Input data:

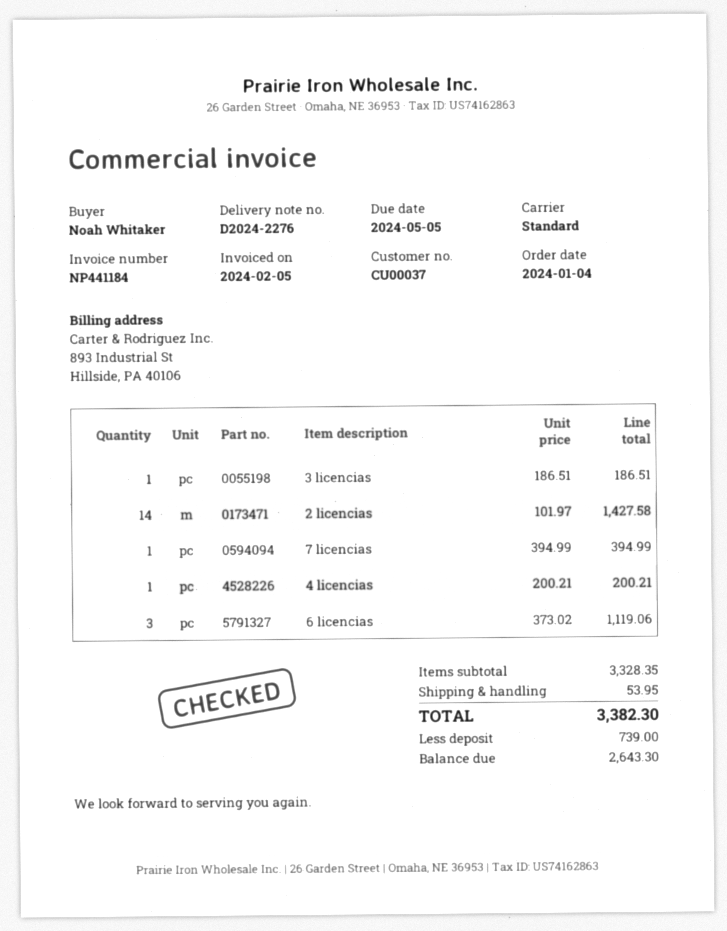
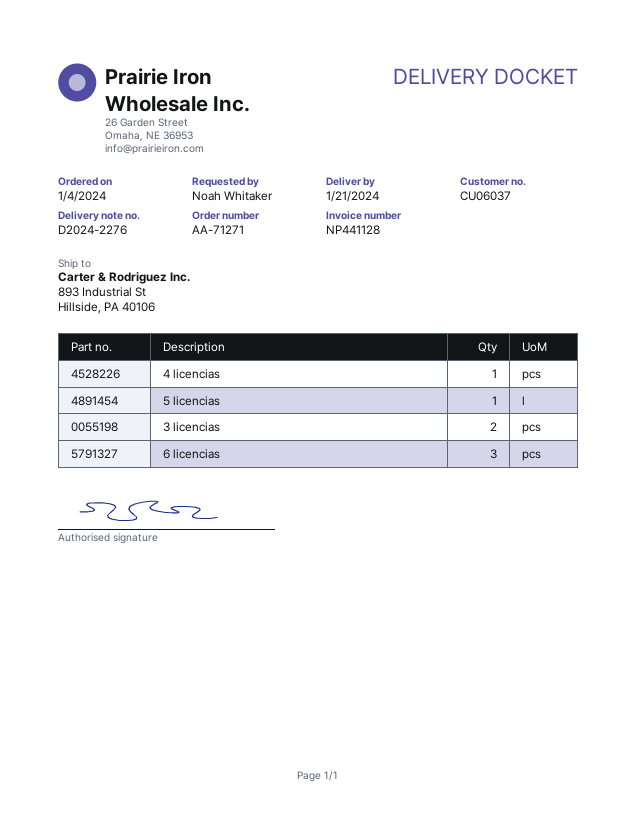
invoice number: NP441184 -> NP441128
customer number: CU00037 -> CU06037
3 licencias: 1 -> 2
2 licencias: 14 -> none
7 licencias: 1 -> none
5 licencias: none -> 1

Work to be completed: First drop every picture, then print the data above exactly as it stands.

Final answer:
invoice number: NP441184 -> NP441128
customer number: CU00037 -> CU06037
3 licencias: 1 -> 2
2 licencias: 14 -> none
7 licencias: 1 -> none
5 licencias: none -> 1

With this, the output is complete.